Task objective — Scan the entries for the word "none". Every line that has it should be copied.

Data for analysis —
○ ○ ○ ○ ○ ○ ○

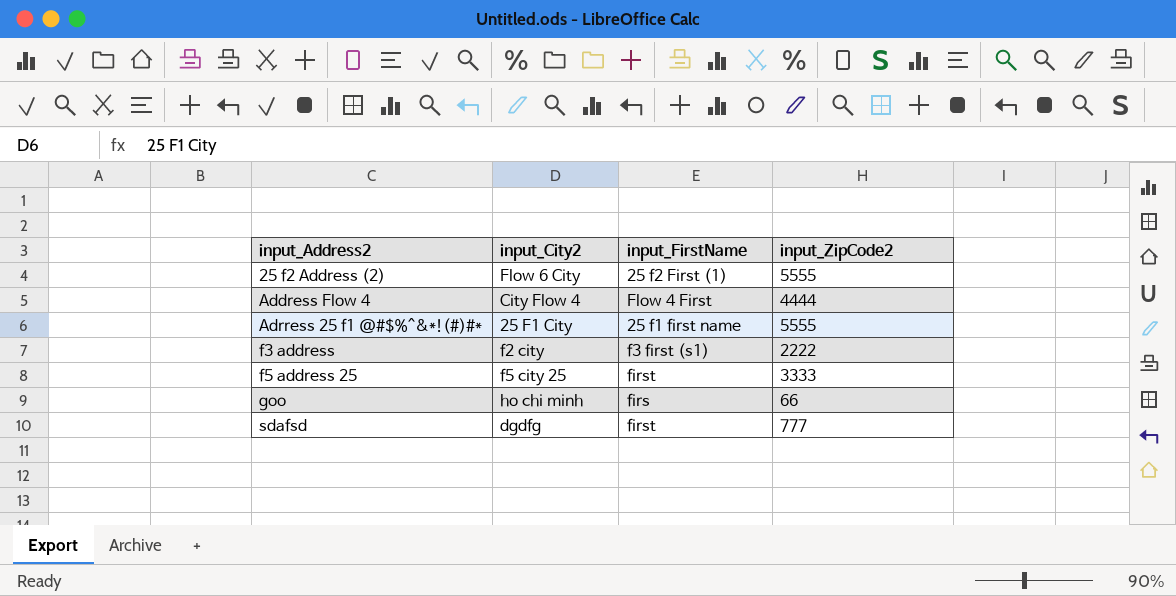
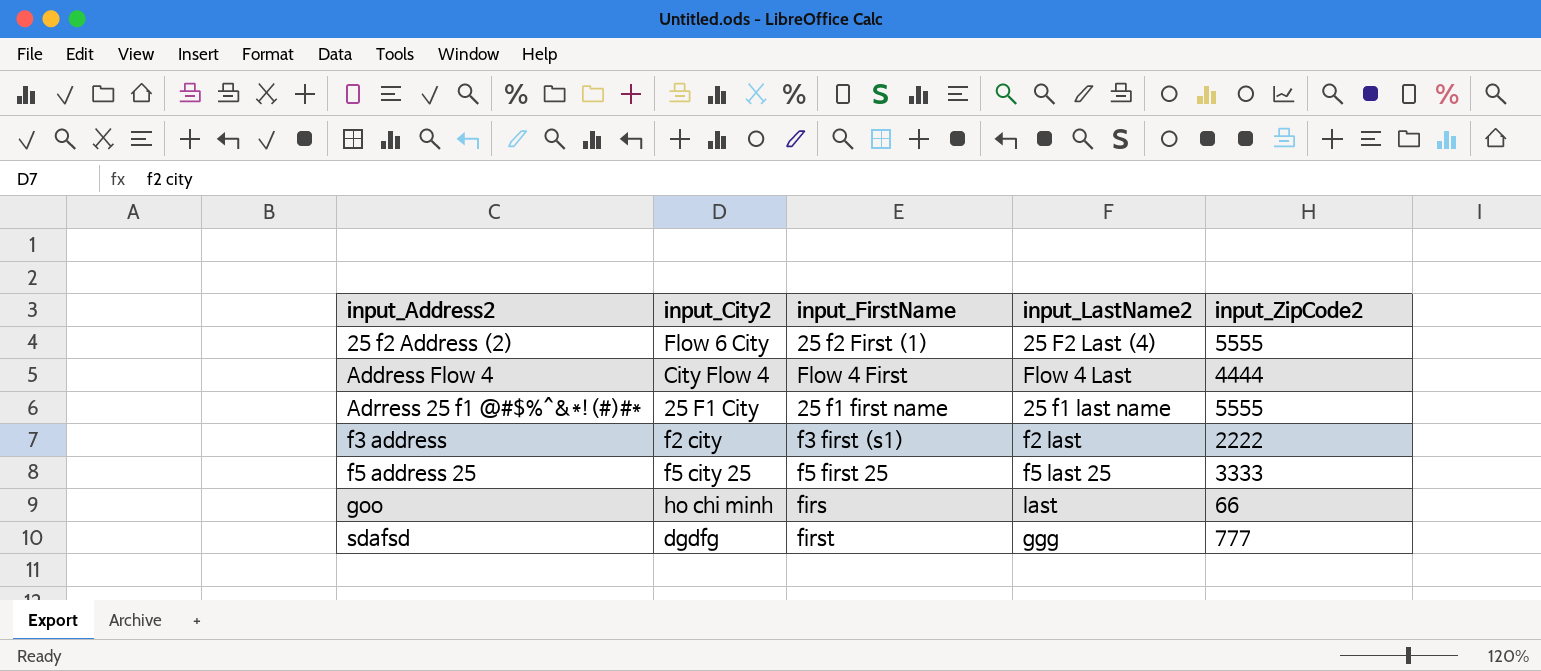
column input_LastName2 | position: none -> 4
f5 address 25 | input_FirstName: first -> f5 first 25

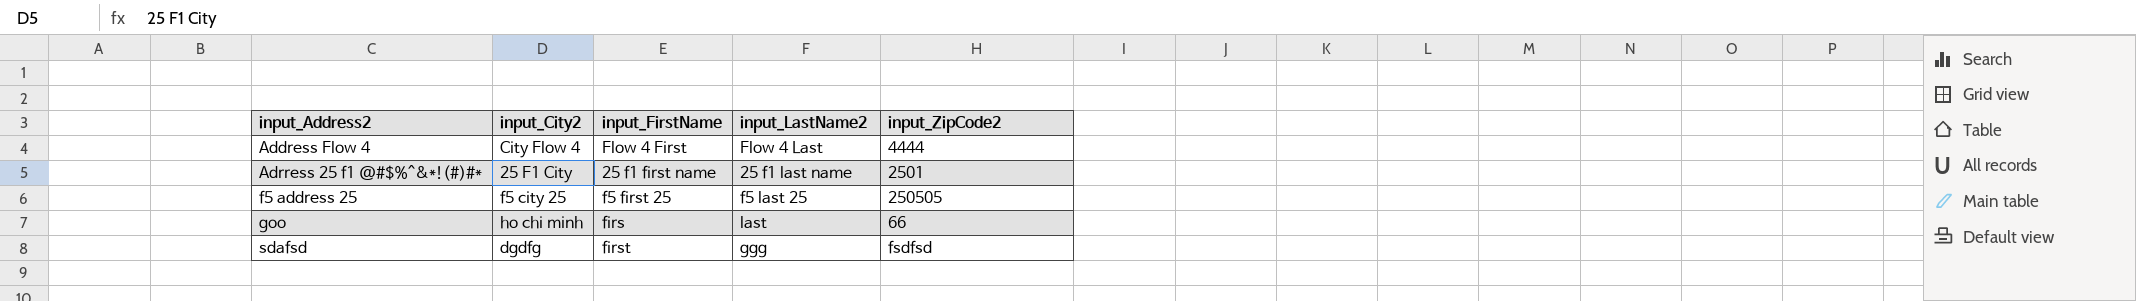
row 25 f2 Address (2): Flow 6 City | 25 f2 First (1) | 25 F2 Last (4) | 5555 -> none
row f3 address: f2 city | f3 first (s1) | f2 last | 2222 -> none
Adrress 25 f1 @#$%^&*!(#)#* | input_ZipCode2: 5555 -> 2501
f5 address 25 | input_ZipCode2: 3333 -> 250505
sdafsd | input_ZipCode2: 777 -> fsdfsd

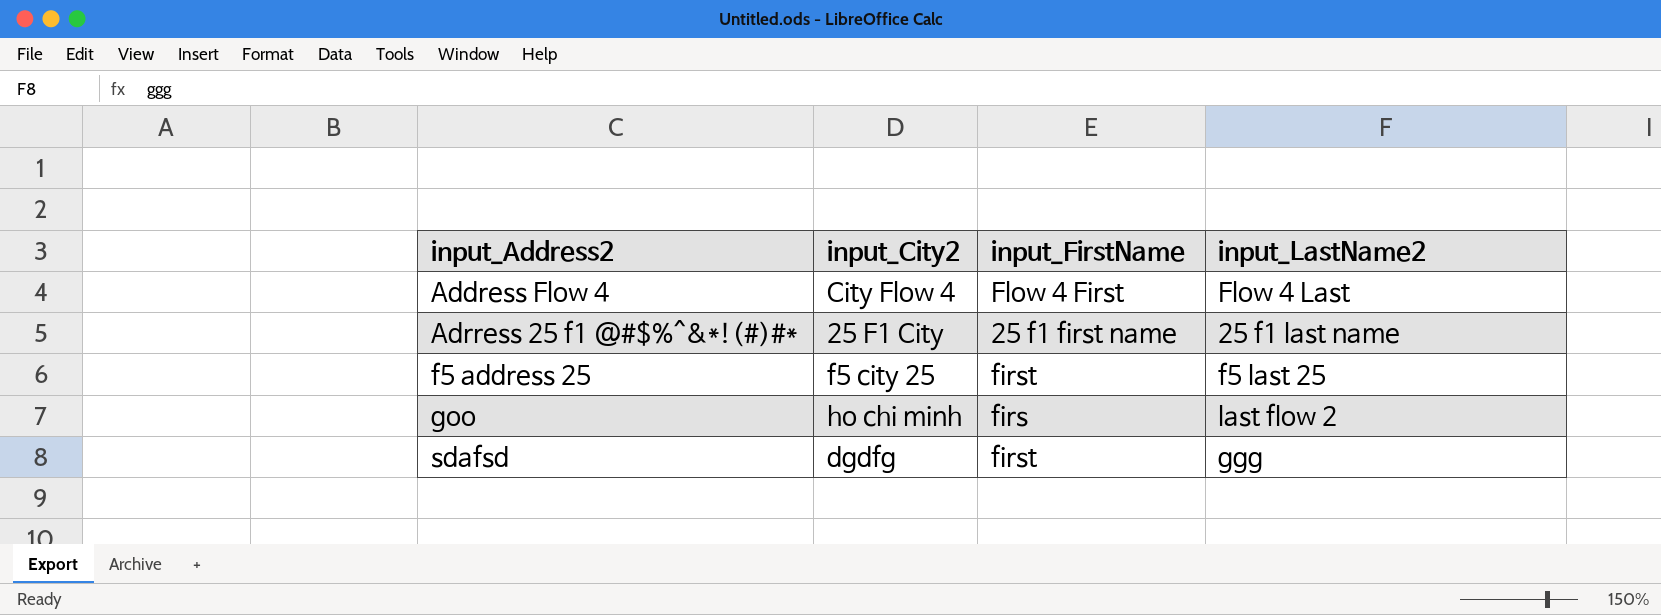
column input_ZipCode2 | position: 5 -> none
f5 address 25 | input_FirstName: f5 first 25 -> first
goo | input_LastName2: last -> last flow 2

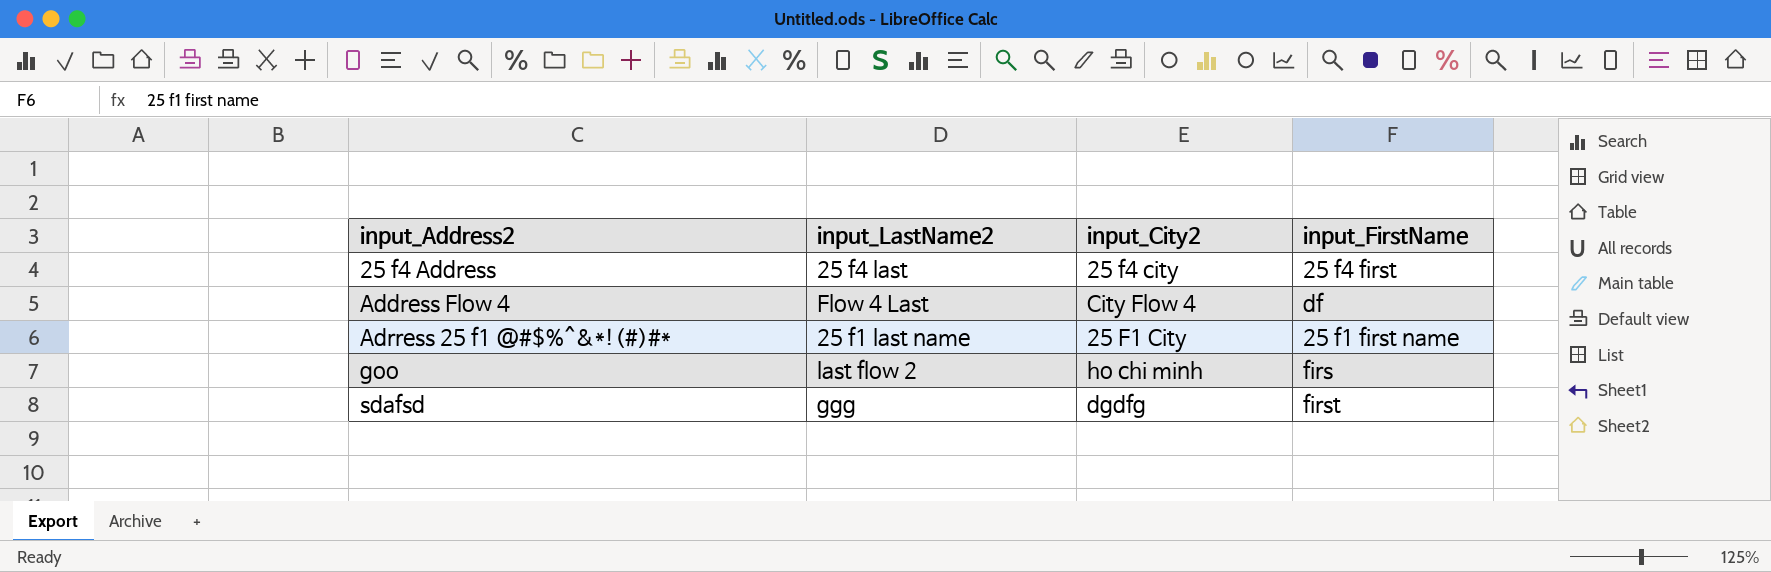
column input_LastName2 | position: 4 -> 2
row f5 address 25: f5 city 25 | first | f5 last 25 -> none
row 25 f4 Address: none -> 25 f4 last | 25 f4 city | 25 f4 first
Address Flow 4 | input_FirstName: Flow 4 First -> df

○ ○ ○ ○ ○ ○ ○

Task solution —
column input_LastName2 | position: none -> 4
row 25 f2 Address (2): Flow 6 City | 25 f2 First (1) | 25 F2 Last (4) | 5555 -> none
row f3 address: f2 city | f3 first (s1) | f2 last | 2222 -> none
column input_ZipCode2 | position: 5 -> none
row f5 address 25: f5 city 25 | first | f5 last 25 -> none
row 25 f4 Address: none -> 25 f4 last | 25 f4 city | 25 f4 first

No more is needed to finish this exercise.